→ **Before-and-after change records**

※ ※ ※

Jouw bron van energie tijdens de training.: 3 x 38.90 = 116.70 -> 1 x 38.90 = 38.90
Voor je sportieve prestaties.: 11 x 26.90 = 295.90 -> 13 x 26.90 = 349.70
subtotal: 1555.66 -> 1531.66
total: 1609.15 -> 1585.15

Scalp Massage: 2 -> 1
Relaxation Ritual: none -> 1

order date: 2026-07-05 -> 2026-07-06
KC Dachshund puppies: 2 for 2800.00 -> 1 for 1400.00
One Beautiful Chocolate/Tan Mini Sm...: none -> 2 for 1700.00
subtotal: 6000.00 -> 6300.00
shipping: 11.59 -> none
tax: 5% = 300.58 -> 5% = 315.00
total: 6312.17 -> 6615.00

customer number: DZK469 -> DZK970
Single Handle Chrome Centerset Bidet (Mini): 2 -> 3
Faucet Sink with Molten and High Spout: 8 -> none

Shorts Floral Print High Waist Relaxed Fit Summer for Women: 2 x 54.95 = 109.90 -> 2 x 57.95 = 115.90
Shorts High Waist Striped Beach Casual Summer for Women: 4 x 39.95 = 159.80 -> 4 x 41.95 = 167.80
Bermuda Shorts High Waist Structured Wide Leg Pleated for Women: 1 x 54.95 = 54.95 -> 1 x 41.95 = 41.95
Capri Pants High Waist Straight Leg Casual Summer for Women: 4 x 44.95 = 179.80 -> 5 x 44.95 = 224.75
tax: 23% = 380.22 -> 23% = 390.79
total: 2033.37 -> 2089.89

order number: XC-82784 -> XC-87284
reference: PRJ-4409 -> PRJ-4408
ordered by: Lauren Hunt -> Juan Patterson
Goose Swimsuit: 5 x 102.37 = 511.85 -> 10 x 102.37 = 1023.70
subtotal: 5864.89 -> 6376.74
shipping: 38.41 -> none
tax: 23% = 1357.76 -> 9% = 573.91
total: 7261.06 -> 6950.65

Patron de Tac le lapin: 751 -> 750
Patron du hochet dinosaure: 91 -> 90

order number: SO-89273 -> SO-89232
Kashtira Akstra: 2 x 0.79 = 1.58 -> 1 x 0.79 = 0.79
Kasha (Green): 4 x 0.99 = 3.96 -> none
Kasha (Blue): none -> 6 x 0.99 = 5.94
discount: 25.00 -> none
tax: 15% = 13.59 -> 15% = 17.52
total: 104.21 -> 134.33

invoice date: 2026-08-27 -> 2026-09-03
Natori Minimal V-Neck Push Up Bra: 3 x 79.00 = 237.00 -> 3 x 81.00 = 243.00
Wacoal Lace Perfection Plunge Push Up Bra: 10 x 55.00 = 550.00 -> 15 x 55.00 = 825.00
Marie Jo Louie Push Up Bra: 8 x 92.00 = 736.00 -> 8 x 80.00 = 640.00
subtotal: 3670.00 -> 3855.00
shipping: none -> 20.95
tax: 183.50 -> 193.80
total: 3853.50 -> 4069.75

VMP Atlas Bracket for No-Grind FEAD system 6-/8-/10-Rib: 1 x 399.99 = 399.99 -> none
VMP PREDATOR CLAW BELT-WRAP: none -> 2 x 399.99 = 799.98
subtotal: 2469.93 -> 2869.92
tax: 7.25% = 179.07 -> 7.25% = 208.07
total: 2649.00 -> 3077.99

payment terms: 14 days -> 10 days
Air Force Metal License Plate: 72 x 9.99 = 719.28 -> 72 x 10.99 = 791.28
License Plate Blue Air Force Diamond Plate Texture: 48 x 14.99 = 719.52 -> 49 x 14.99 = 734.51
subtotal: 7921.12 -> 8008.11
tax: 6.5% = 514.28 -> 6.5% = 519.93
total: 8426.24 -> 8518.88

※ ※ ※

→ **WORK ITEM**
Every line above that includes the string "Patron" should be counted, and the answer should be that number only.

→ **RESPONSE**
2